I began my time at the computer
Down Syndrome is a term which can be slightly generic, if you will. The term encompass several different types (although we were originally told there was only one, meaning you either had it or not), each having their own distinct formation, or process by which they were malformed. In classic Down Syndrome, the cell does not split properly giving each cell 47 chromosomes versus the typical 46. This error in cell division occurs prior to or during conception. With Mosaic Down Syndrome, the misdivision of cells takes place after fertilization, at some point during early cell division. Here is the punch line...because of this, people with Mosaic Down Syndrome have two cell lines, one with the normal number of chromosomes, and one with an extra. So, what all does this mean.
As you all know, Harper does not have any of the traditional complications associated with Trisomy 21. No congenital heart disease, no hematologic malignancies such as leukemia, no thyroid disorders, no gastrointestinal disease such as Hirschsprung's disease, no neurological defects, no apnea, etc, etc, etc. As you can see, there is a whole litany of obstacles which not only could occur, in an infant diagnosed with Trisomy 21, but generally do occur, in some facet or another. Harper has been the exception, not the rule. When we encounter a new professional, be they medical or social, and we don't have any complications to check off their list, they are generally taken aback. This, almost naturally, sets off a wave of panic in me as I have the unnerving feeling the doctor's must have missed SOMETHING due to their response. I regain control over my fear and know it is not an emotion God wants us to feel. If you need affirmation of this, He went as far as to reiterate we have no reason to fear 365 times in the Bible. In fact, there is one 'fear not' for each and every day of the year. Don't you just love that message!

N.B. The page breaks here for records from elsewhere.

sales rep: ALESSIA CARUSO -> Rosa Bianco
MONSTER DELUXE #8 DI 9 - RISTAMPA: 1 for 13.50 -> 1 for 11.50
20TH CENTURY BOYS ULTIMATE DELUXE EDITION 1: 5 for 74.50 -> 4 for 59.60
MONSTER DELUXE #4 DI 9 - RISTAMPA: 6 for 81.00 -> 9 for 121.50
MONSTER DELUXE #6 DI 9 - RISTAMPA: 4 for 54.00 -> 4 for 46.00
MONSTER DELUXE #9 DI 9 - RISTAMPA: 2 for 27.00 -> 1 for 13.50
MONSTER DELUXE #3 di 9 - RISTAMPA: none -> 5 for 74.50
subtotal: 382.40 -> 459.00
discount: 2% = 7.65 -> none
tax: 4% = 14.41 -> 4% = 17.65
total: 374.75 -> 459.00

Anyway, not only does Harper baffle the great minds of many due to her medical health record, the characteristics or traits she does have of Trisomy 21 are subtle. For example, the simian crease in her left hand isn't a complete single line as it should be. There is a distinct break, although it is more parallel than curved. Her facial features are more diminished and not to mention her controlled muscle tone. As I was reading more about the aspects of Mosaic Down Syndrome, keeping in mind the similarities in Harper, I became instantly intrigued to find out Harper's 'type.' I pulled the envelope of discharge information from her stay in the NICU. Surely, this would have the results of her karyotype analysis. The only information I could locate simply stated 46 XX + T 21. Translated, it means, 46 (# of chromosomes) XX (girl) in addition to T 21 (Trisomy 21/Down Syndrome). I must admit, I did a bit of googling immediately afterwards. If any of my research is conclusive, I believe this may be Harper's complete diagnosis.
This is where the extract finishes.